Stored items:
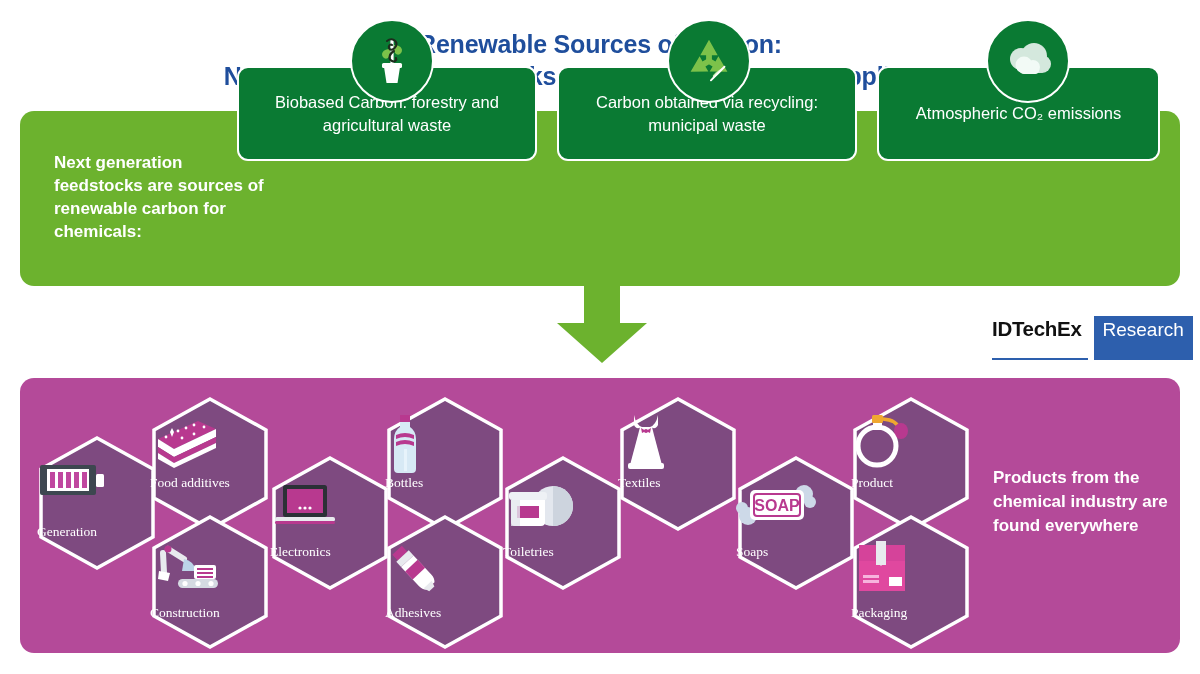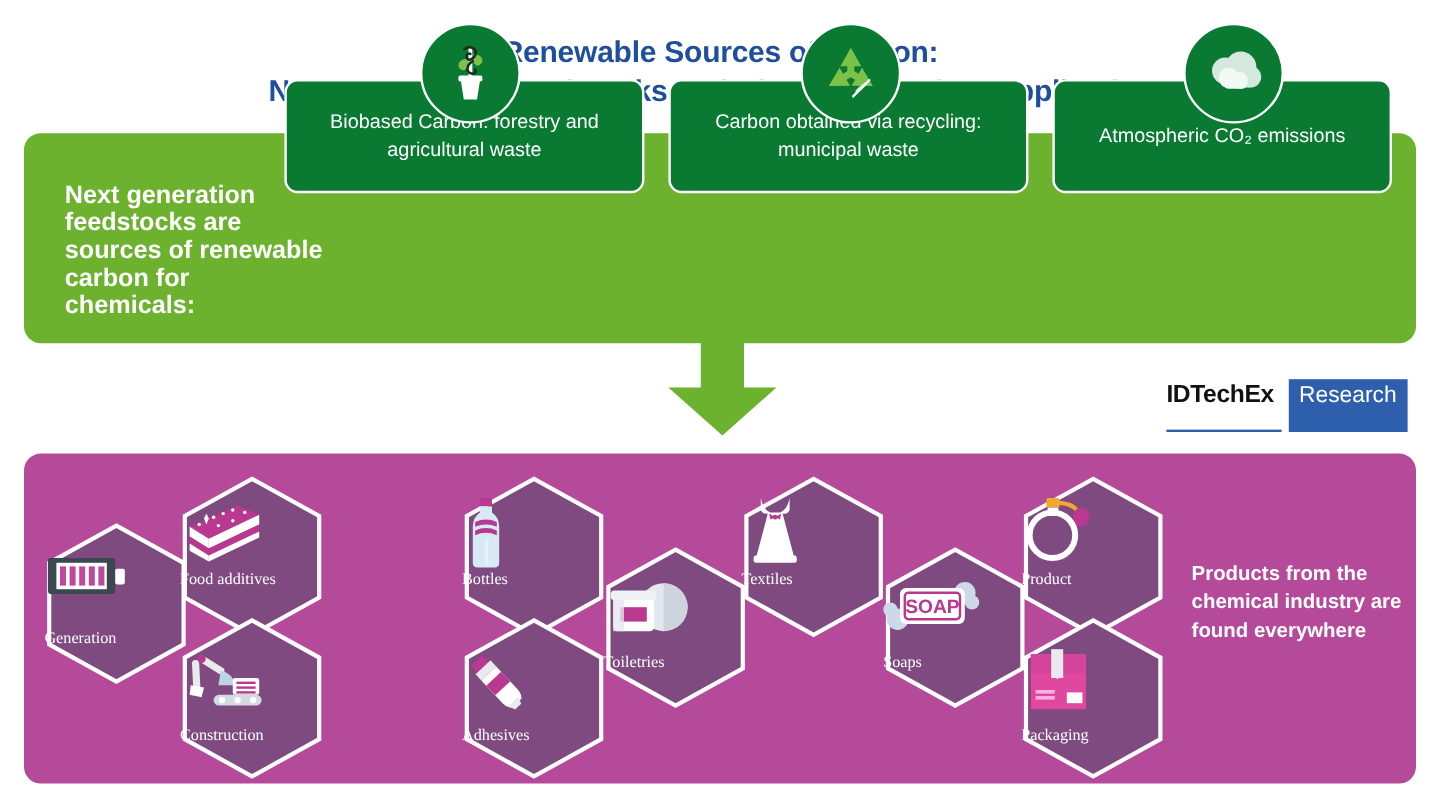--- a/index.html
+++ b/index.html
@@ -26,21 +26,21 @@
   
   .green-banner {
     position: absolute; left: 20px; top: 111px;
     width: 1160px; height: 175px;
     background: #6cb22e;
     border-radius: 14px;
   }
   .banner-lead {
     position: absolute; left: 34px; top: 40px; width: 215px;
     color: #ffffff; font-weight: bold;
-    font-size: 21px; line-height: 23px;
+    font-size: 17px; line-height: 23px;
   }
   .src-card {
     position: absolute; top: 66px;
     height: 95px;
     background: #0a7a33;
     border: 2.5px solid #ffffff;
     border-radius: 11px;
     color: #ffffff;
     font-size: 16.5px; line-height: 23px;
     display: flex; align-items: center; justify-content: center;
@@ -79,20 +79,21 @@
   }
 
   
   .logo { position: absolute; left: 972px; top: 316px; display: flex; align-items: stretch; }
   .logo-name {
     font-size: 20.5px; font-weight: bold; color: #111111;
     letter-spacing: -0.3px;
     border-bottom: 2.5px solid #2d5fad;
     padding: 0 6px 2px 0;
     line-height: 25px;
+    margin-left: 20px;
   }
   .logo-research {
     background: #2d5fad; color: #ffffff;
     font-size: 19px; font-weight: normal;
     padding: 2px 9px 19px 9px;
     line-height: 23px;
     margin-left: 6px;
   }
 
   
@@ -282,20 +283,39 @@
         <g fill="#ffffff">
             <circle cx="35" cy="44.5" r="2.6"></circle>
             <circle cx="48" cy="44.5" r="2.6"></circle>
             <circle cx="61" cy="44.5" r="2.6"></circle>
           </g>
       </svg>
     </div>
     <div class="hex-label">Construction</div>
   </div>
 
+  <div class="hex mid" style="left:270px; top:454px;">
+    <svg width="120" height="138" viewBox="0 0 120 138">
+        <polygon points="60,4 116,35 116,103 60,134 4,103 4,35" fill="#7e4a80" stroke="#ffffff" stroke-width="3.5"></polygon>
+      </svg>
+    <div class="hex-ico">
+      <svg width="70" height="52" viewBox="0 0 70 52">
+        <rect x="13" y="5" width="44" height="32" rx="2.5" fill="#2b3036"></rect>
+        <rect x="17" y="9" width="36" height="24" fill="#b8398f"></rect>
+        <g fill="#ffffff">
+            <circle cx="30" cy="28" r="1.6"></circle>
+            <circle cx="35" cy="28" r="1.6"></circle>
+            <circle cx="40" cy="28" r="1.6"></circle>
+          </g>
+        <rect x="5" y="37" width="60" height="4.5" rx="2" fill="#e8eaee"></rect>
+        <rect x="5" y="41" width="60" height="3" rx="1.5" fill="#b8398f"></rect>
+      </svg>
+    </div>
+    <div class="hex-label">Electronics</div>
+  </div>
 
   <div class="hex up" style="left:385px; top:395px;">
     <svg width="120" height="138" viewBox="0 0 120 138">
         <polygon points="60,4 116,35 116,103 60,134 4,103 4,35" fill="#7e4a80" stroke="#ffffff" stroke-width="3.5"></polygon>
       </svg>
     <div class="hex-ico">
       <svg width="40" height="64" viewBox="0 0 40 64">
         <rect x="15" y="2" width="10" height="7" fill="#b8398f"></rect>
         <path d="M15 9 h10 v5 q6 4 6 12 v30 q0 4 -4 4 h-14 q-4 0 -4 -4 v-30 q0 -8 6 -12 z" fill="#d7e9f5"></path>
         <path d="M11 22 q9 -4 18 0 l0 4 q-9 -4 -18 0 z" fill="#b8398f"></path>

- [WHAT THE EXERCISE ASKS]: Once the lines above that include "left" are counted, report the number and nothing else.

- [SOLUTION TO THE PROBLEM]: 7